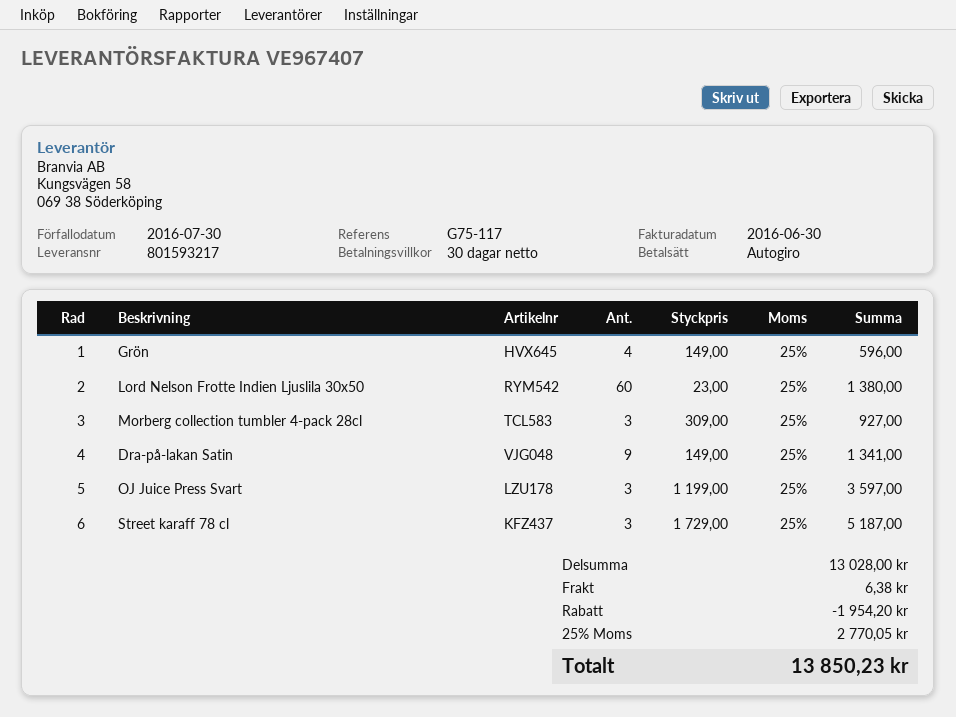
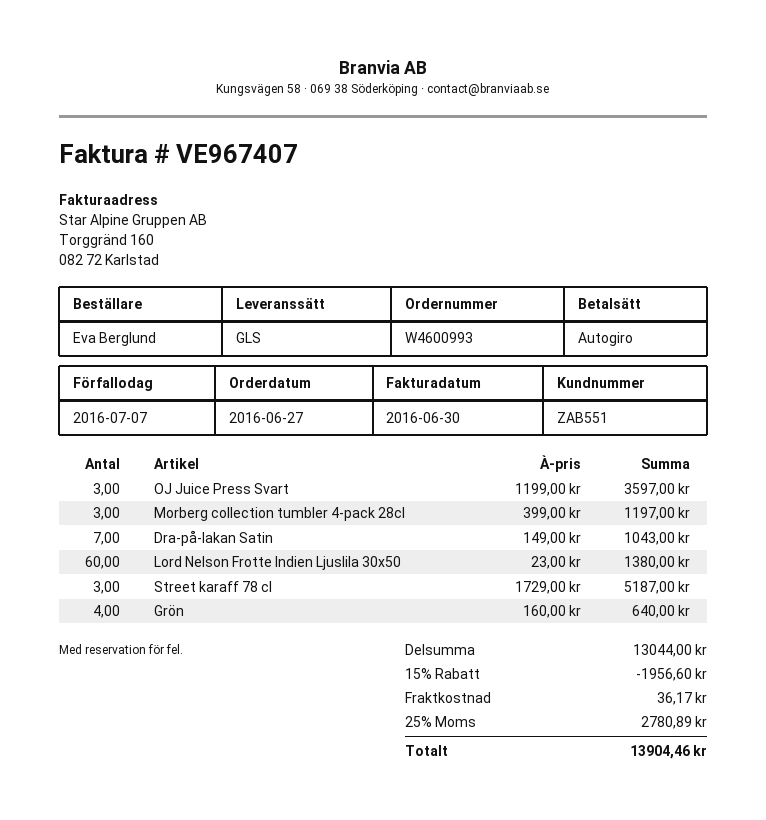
due date: 2016-07-30 -> 2016-07-07
Grön: 4 x 149.00 = 596.00 -> 4 x 160.00 = 640.00
Morberg collection tumbler 4-pack 28cl: 3 x 309.00 = 927.00 -> 3 x 399.00 = 1197.00
Dra-på-lakan Satin: 9 x 149.00 = 1341.00 -> 7 x 149.00 = 1043.00
subtotal: 13028.00 -> 13044.00
discount: 1954.20 -> 1956.60
shipping: 6.38 -> 36.17
tax: 25% = 2770.05 -> 25% = 2780.89
total: 13850.23 -> 13904.46

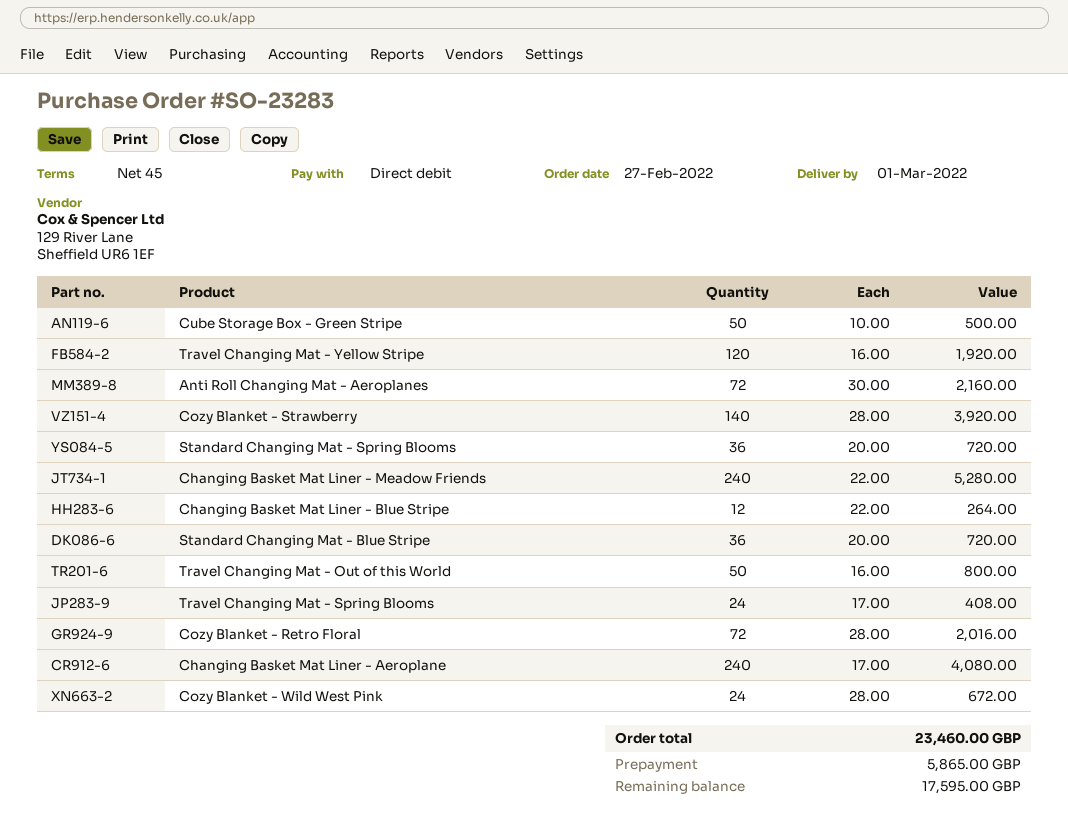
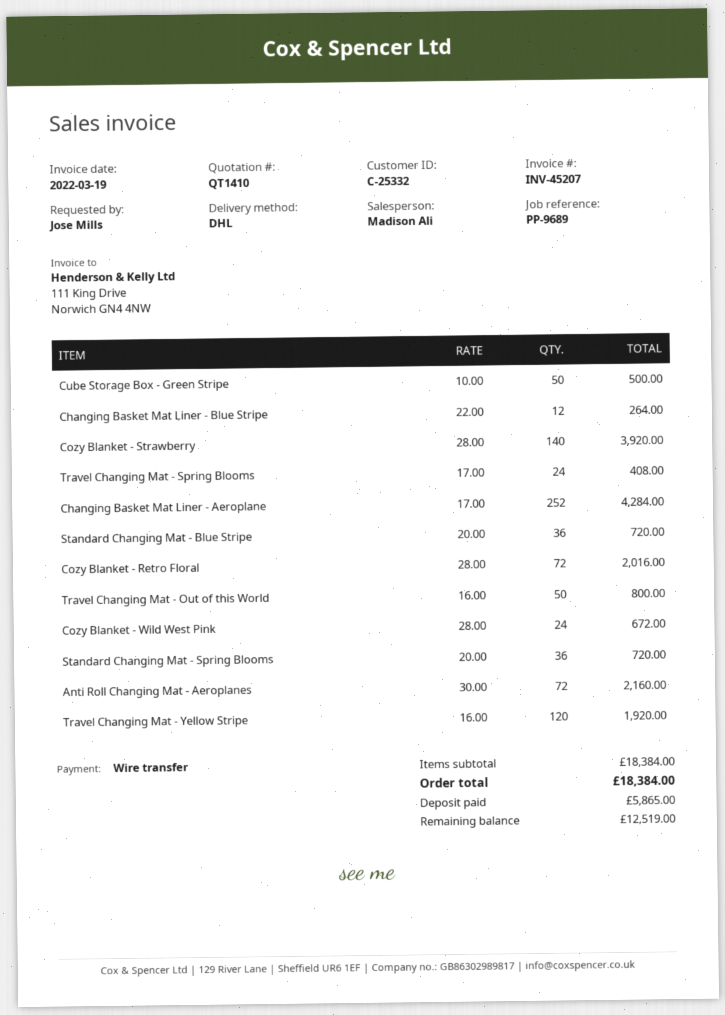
payment method: direct debit -> bank transfer
Changing Basket Mat Liner - Meadow Friends: 240 x 22.00 = 5280.00 -> none
Changing Basket Mat Liner - Aeroplane: 240 x 17.00 = 4080.00 -> 252 x 17.00 = 4284.00
total: 23460.00 -> 18384.00
balance: 17595.00 -> 12519.00

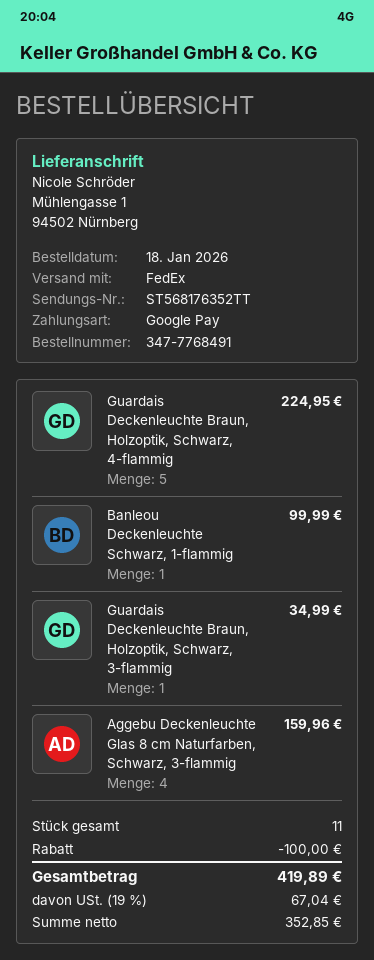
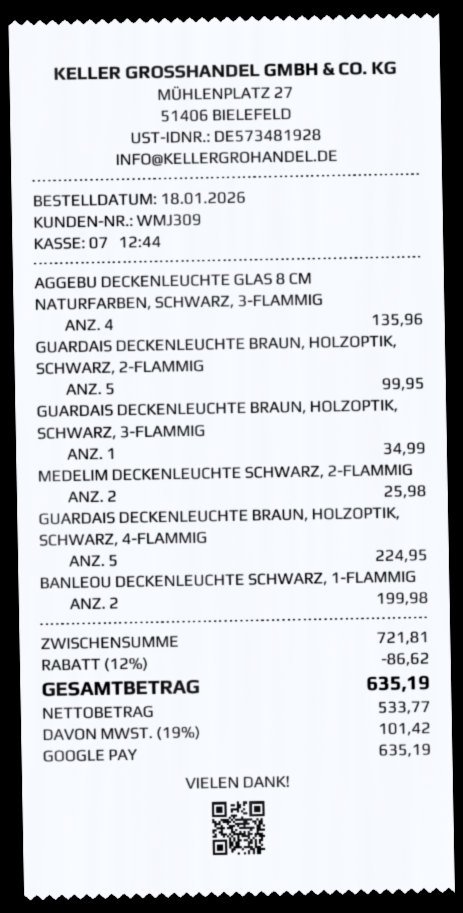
Banleou Deckenleuchte Schwarz, 1-flammig: 1 for 99.99 -> 2 for 199.98
Aggebu Deckenleuchte Glas 8 cm Naturfarben, Schwarz, 3-flammig: 4 for 159.96 -> 4 for 135.96
GUARDAIS DECKENLEUCHTE BRAUN, HOLZOPTIK, SCHWARZ, 2-FLAMMIG: none -> 5 for 99.95
MEDELIM DECKENLEUCHTE SCHWARZ, 2-FLAMMIG: none -> 2 for 25.98
discount: 100.00 -> 86.62
net: 352.85 -> 533.77
tax: 19% = 67.04 -> 19% = 101.42
total: 419.89 -> 635.19

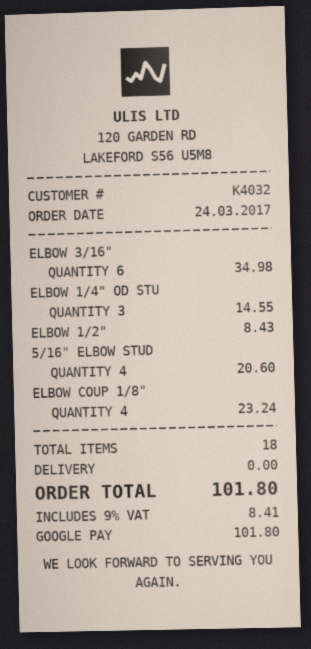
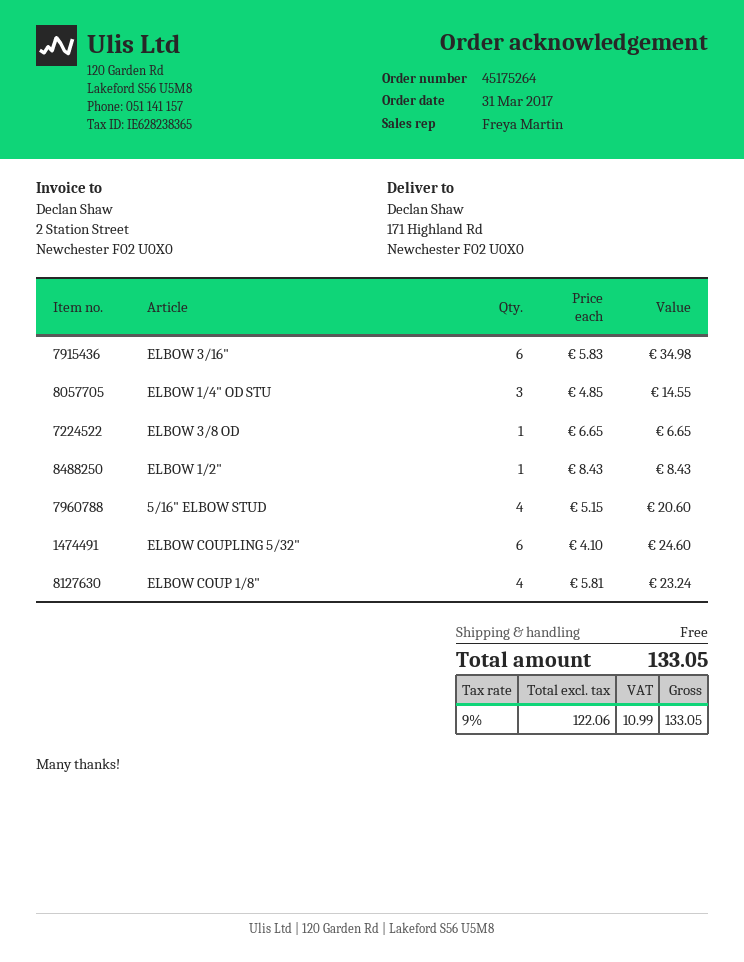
order date: 2017-03-24 -> 2017-03-31
ELBOW 3/8 OD: none -> 1 for 6.65
ELBOW COUPLING 5/32": none -> 6 for 24.60
tax: 9% = 8.41 -> 9% = 10.99
total: 101.80 -> 133.05

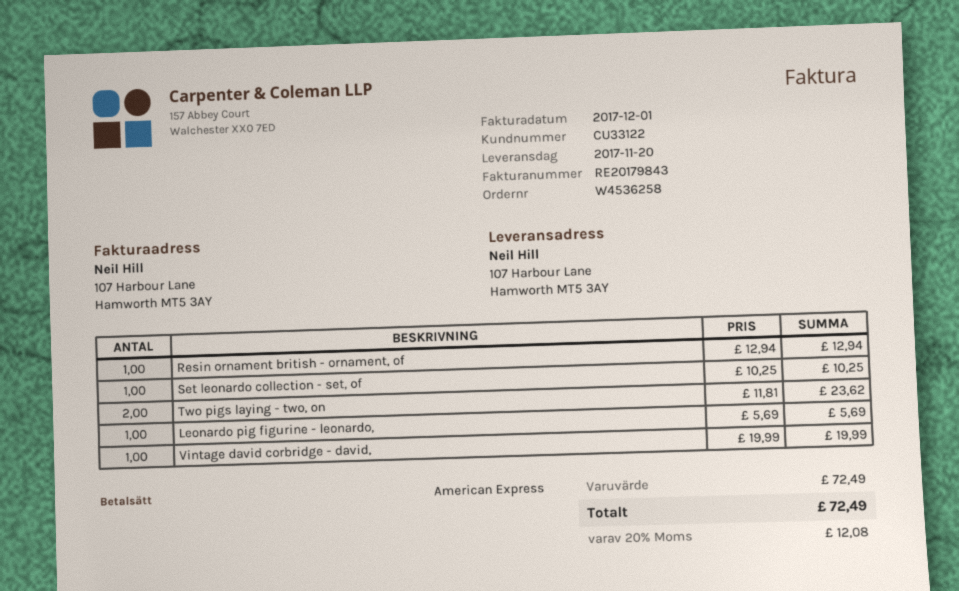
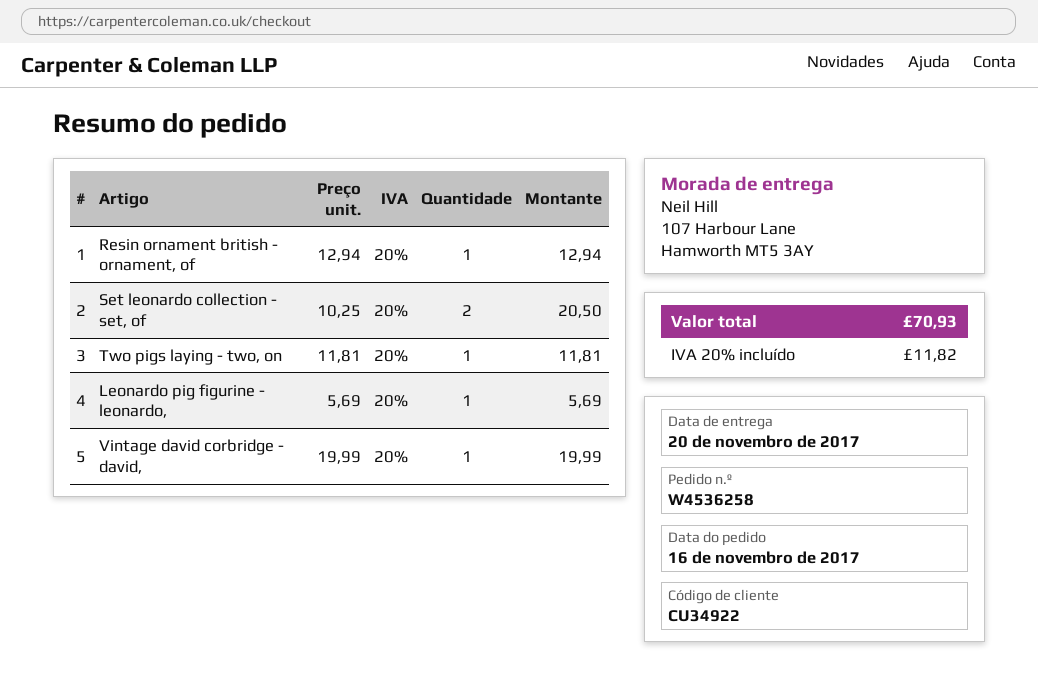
customer number: CU33122 -> CU34922
Set leonardo collection - set, of: 1 x 10.25 = 10.25 -> 2 x 10.25 = 20.50
Two pigs laying - two, on: 2 x 11.81 = 23.62 -> 1 x 11.81 = 11.81
tax: 20% = 12.08 -> 20% = 11.82
total: 72.49 -> 70.93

Exercise details - If a picture falls within the span, leave it out, and reproduce exactly the lines from the one containing "total: 13850.23 -> 13904.46" through the end of the material, and no others.

Answer to this problem -
total: 13850.23 -> 13904.46

payment method: direct debit -> bank transfer
Changing Basket Mat Liner - Meadow Friends: 240 x 22.00 = 5280.00 -> none
Changing Basket Mat Liner - Aeroplane: 240 x 17.00 = 4080.00 -> 252 x 17.00 = 4284.00
total: 23460.00 -> 18384.00
balance: 17595.00 -> 12519.00

Banleou Deckenleuchte Schwarz, 1-flammig: 1 for 99.99 -> 2 for 199.98
Aggebu Deckenleuchte Glas 8 cm Naturfarben, Schwarz, 3-flammig: 4 for 159.96 -> 4 for 135.96
GUARDAIS DECKENLEUCHTE BRAUN, HOLZOPTIK, SCHWARZ, 2-FLAMMIG: none -> 5 for 99.95
MEDELIM DECKENLEUCHTE SCHWARZ, 2-FLAMMIG: none -> 2 for 25.98
discount: 100.00 -> 86.62
net: 352.85 -> 533.77
tax: 19% = 67.04 -> 19% = 101.42
total: 419.89 -> 635.19

order date: 2017-03-24 -> 2017-03-31
ELBOW 3/8 OD: none -> 1 for 6.65
ELBOW COUPLING 5/32": none -> 6 for 24.60
tax: 9% = 8.41 -> 9% = 10.99
total: 101.80 -> 133.05

customer number: CU33122 -> CU34922
Set leonardo collection - set, of: 1 x 10.25 = 10.25 -> 2 x 10.25 = 20.50
Two pigs laying - two, on: 2 x 11.81 = 23.62 -> 1 x 11.81 = 11.81
tax: 20% = 12.08 -> 20% = 11.82
total: 72.49 -> 70.93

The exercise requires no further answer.